Except that negative pressure is not a thing. Air molecules are not grabbing the wings and pulling them up - they are just not pushing down on the top as much as the ones underneath are pushing upwards.
That’s just a pressure differential, and not what the OP meant by ‘negative pressure’. 100% of the lift force on a wing is attributable to the pressure differential across it, after all.
They (or their stackexchange source at least) are - like the referenced article and as is commonly done in aero engineering - subtracting out ambient pressure as a reference pressure, and then viewing pressure above the wing as ‘negative’ and pressure below as ‘positive’. It’s a convenient choice to make, for various reasons, but it is essentially an arbitrary one.
The problem comes when you then go on, like OP did, to come across statements like “how much lift is coming from the negative pressure - about a half”
Now, since in analyzing the pressure we have subtracted the reference pressure and made a zero point in between the low pressure value above the wing and the high pressure value below it, it actually shouldn’t surprise us at all that ‘about half’ of the lift seems to be attributed to the positive pressure below the wing, and half to the negative pressure above the wing.
This is just saying that half the lift on the wing is attributable to the first half of the pressure differential across the wing, and about half the lift attributable to the other half.
One of the problems of using a relative pressure and thinking about negative air pressure is that it gives the impression that negative air pressure, like positive air pressure, can grow arbitrarily large. It can’t. You can’t have a negative air pressure lower than negative ambient air pressure, because the absolute air pressure cannot go below zero.
But what you’re talking about is a relative pressure differential.
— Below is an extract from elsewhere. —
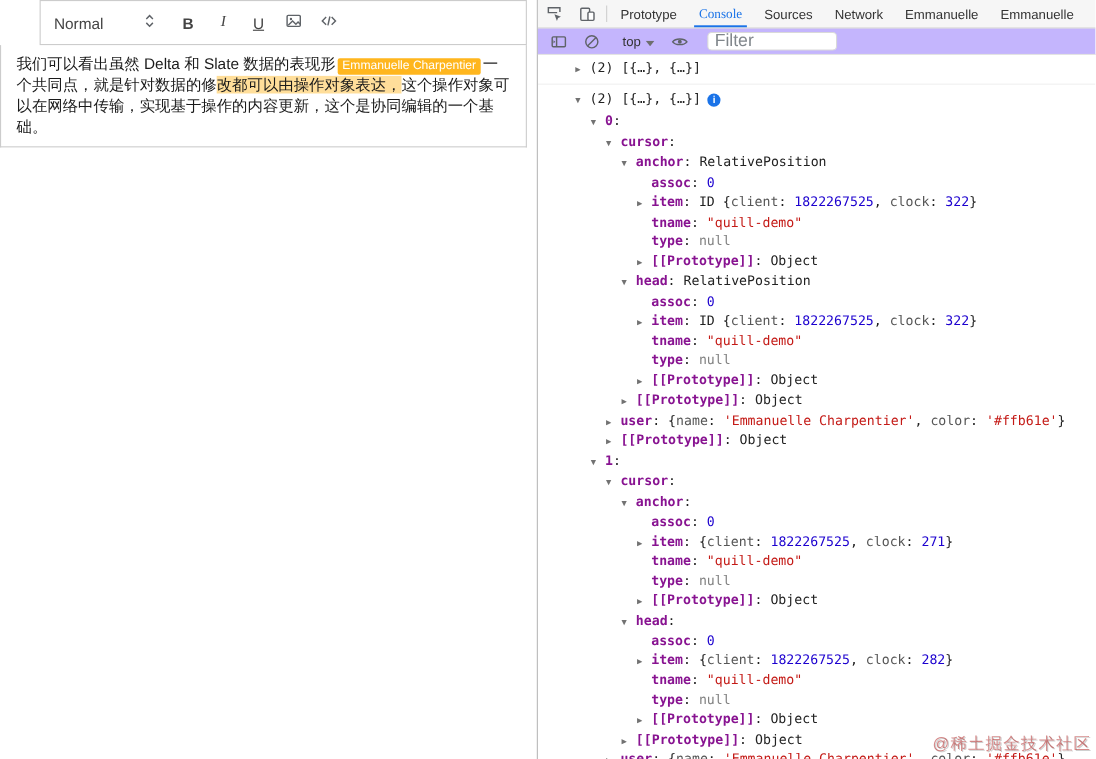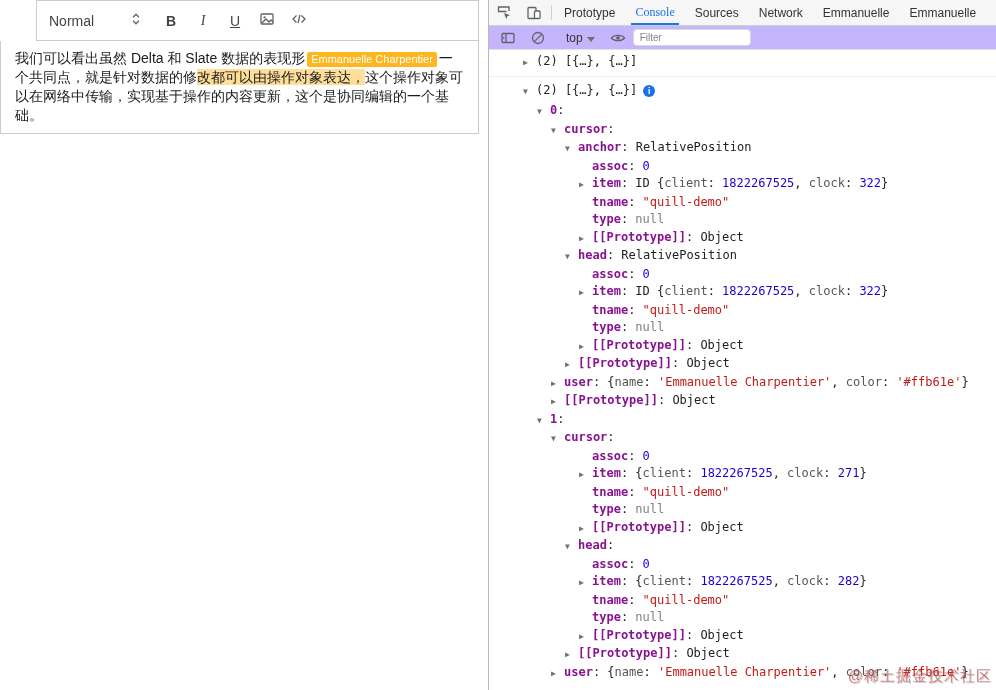"Filter" .filter { font-size: 10px -> 16px; margin-left: none -> 10px }
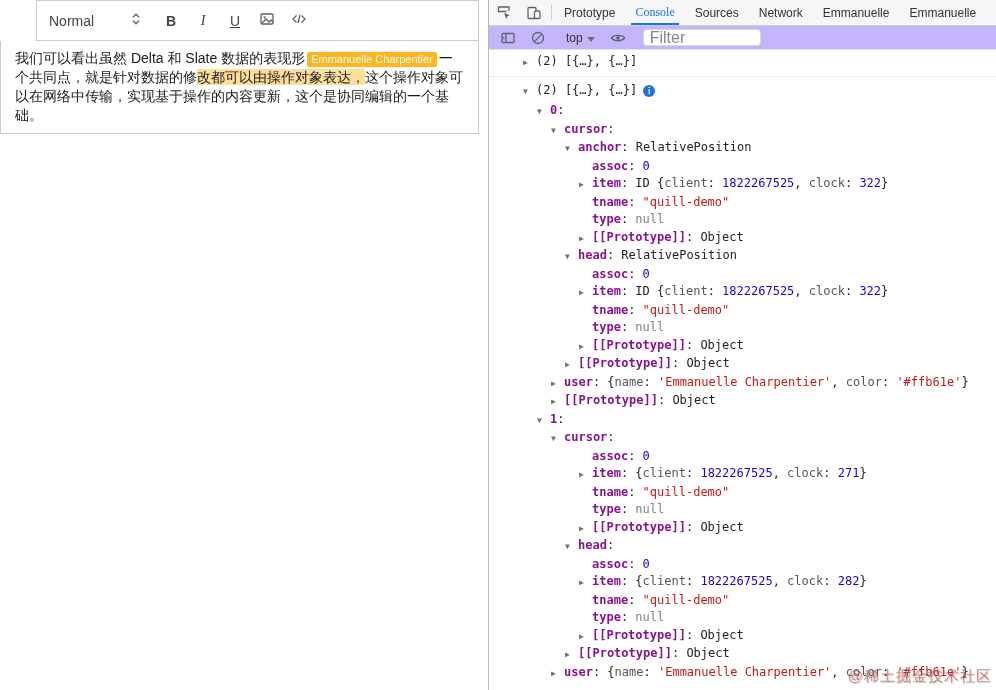"▼ anchor:" div.crow { html: none -> <div><span>▼</span><span>anchor</span><span>: </span></div> }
We can have an arbitrarily large negative pressure differential because we can have an arbitrarily high pressure on one side of it.
It's not arbitrary: negative gauge pressure above the wing means that (by definition) there is a pressure gradient increasing away from the wing (because the absolute pressure far from the wing is ambient pressure), so the net force on the air there is downward.
> made a zero point between ... shouldn't surprise us
Whether or not you are surprised is immaterial, but it is not guaranteed a priori -- you could get a net upward force with ambient pressure above the wing and positive pressure below or with ambient pressure below the wing and negative pressure above (meaning gauge pressure, relative to the ambient pressure distant from the wing, to be clear). The person who started this thread seemed to be implying that the former was a good mental model, and the person you replied to was just saying that in fact for practical wing designs it is somewhere in between.
FWIW it is very common to talk about positive and negative gauge pressure. Some people may say that without understanding what is going on, but it is a mistake to assume that they don't understand just because they use that language.